Site information
- Type: Royal Air Force station
- Code: LL
- Owner: Air Ministry
- Operator: Royal Air Force United States Army Air Forces
- Controlled by: Eighth Air Force Ninth Air Force

Location
- RAF Little Walden Shown within Essex RAF Little Walden RAF Little Walden (the United Kingdom)
- Coordinates: 52°04′06″N 000°16′00″E﻿ / ﻿52.06833°N 0.26667°E

Site history
- Built: 1944
- In use: March 1944 - September 1946
- Battles/wars: European theatre of World War II

Airfield information
Runways
| Direction | Length and surface |
| 00/00 | Concrete |
| 00/00 | Concrete |
| 00/00 | Concrete |

= RAF Little Walden =

Former World War II airfield in Essex

Royal Air Force Little Walden or more simply RAF Little Walden is a former Royal Air Force station, located north of Saffron Walden, Essex, England.

Construction began in 1942, with the site initially assigned to the Eighth Air Force of the United States Army Air Forces. By the time of opening in March 1944, however, the airfield had been transferred to the Ninth Air Force, who used the site through to September, when it was returned to the Eighth.

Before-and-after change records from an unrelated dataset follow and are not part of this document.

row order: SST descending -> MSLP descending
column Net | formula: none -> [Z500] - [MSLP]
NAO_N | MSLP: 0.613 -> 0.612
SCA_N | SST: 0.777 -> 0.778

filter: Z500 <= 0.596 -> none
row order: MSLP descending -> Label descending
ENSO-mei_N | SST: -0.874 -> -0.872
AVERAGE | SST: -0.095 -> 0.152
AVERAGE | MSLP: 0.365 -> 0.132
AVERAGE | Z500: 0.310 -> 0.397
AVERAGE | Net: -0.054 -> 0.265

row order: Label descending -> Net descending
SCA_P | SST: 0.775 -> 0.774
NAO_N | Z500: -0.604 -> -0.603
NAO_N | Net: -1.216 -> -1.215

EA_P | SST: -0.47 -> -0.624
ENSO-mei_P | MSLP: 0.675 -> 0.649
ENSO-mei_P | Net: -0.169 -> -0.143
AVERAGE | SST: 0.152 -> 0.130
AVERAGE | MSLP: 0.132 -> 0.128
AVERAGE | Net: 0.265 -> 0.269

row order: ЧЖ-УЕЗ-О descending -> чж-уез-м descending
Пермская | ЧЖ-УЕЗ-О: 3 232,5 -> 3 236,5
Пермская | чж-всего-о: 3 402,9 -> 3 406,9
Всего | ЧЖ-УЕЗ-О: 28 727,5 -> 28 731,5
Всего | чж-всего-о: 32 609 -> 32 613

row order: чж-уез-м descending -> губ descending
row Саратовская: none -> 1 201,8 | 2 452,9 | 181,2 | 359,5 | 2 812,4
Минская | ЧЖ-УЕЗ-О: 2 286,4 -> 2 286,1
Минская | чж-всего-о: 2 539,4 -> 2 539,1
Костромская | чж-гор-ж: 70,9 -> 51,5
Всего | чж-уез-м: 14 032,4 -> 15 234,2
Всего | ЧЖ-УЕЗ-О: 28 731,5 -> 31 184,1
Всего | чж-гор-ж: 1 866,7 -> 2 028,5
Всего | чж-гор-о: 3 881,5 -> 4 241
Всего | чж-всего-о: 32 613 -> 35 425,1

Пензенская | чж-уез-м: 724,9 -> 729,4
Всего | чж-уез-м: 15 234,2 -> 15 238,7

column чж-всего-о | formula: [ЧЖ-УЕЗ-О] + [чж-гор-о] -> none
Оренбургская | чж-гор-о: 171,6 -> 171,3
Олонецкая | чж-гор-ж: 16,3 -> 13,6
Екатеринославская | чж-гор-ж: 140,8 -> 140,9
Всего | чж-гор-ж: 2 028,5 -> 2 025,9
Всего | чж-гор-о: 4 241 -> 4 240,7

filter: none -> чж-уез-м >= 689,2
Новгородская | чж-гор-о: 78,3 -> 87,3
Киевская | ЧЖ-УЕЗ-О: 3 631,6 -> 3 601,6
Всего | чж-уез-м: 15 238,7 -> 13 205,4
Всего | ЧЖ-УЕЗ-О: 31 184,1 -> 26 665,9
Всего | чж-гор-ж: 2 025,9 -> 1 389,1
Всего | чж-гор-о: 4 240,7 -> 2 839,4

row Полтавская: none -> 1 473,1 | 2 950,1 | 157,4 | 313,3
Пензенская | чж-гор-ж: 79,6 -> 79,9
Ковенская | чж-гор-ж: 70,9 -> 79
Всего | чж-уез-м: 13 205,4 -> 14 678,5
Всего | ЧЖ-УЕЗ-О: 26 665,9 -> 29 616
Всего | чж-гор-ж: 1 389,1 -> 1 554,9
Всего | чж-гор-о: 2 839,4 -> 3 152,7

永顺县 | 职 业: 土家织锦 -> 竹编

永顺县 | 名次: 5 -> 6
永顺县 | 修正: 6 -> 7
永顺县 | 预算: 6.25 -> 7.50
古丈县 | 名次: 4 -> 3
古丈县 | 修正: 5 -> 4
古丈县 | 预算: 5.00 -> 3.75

The following units were based at Little Walden at some point:
- 56th Fighter Group (Republic P-47 Thunderbolt)
  - 61st Fighter Squadron
  - 62nd Fighter Squadron
  - 63rd Fighter Squadron
- 97th Combat Bombardment Wing (Light)
- 97th Combat Bombardment Wing (Medium)
- 361st Fighter Group (P-47/North American P-51 Mustang)
  - 374th Fighter Squadron
  - 375th Fighter Squadron
  - 376th Fighter Squadron
- 409th Bombardment Group (Ninth Air Force) (Douglas A-20 Havoc)
- 493rd Bombardment Group (Heavy) (Boeing B-17 Flying Fortress)
  - 860th Bombardment Squadron
  - 861st Bombardment Squadron
  - 862d Bombardment Squadron
  - 863rd Bombardment Squadron
Following the war, the airfield was deemed surplus to requirements, and sold. The area returned to agricultural use, and there are few traces of the airfields still visible today.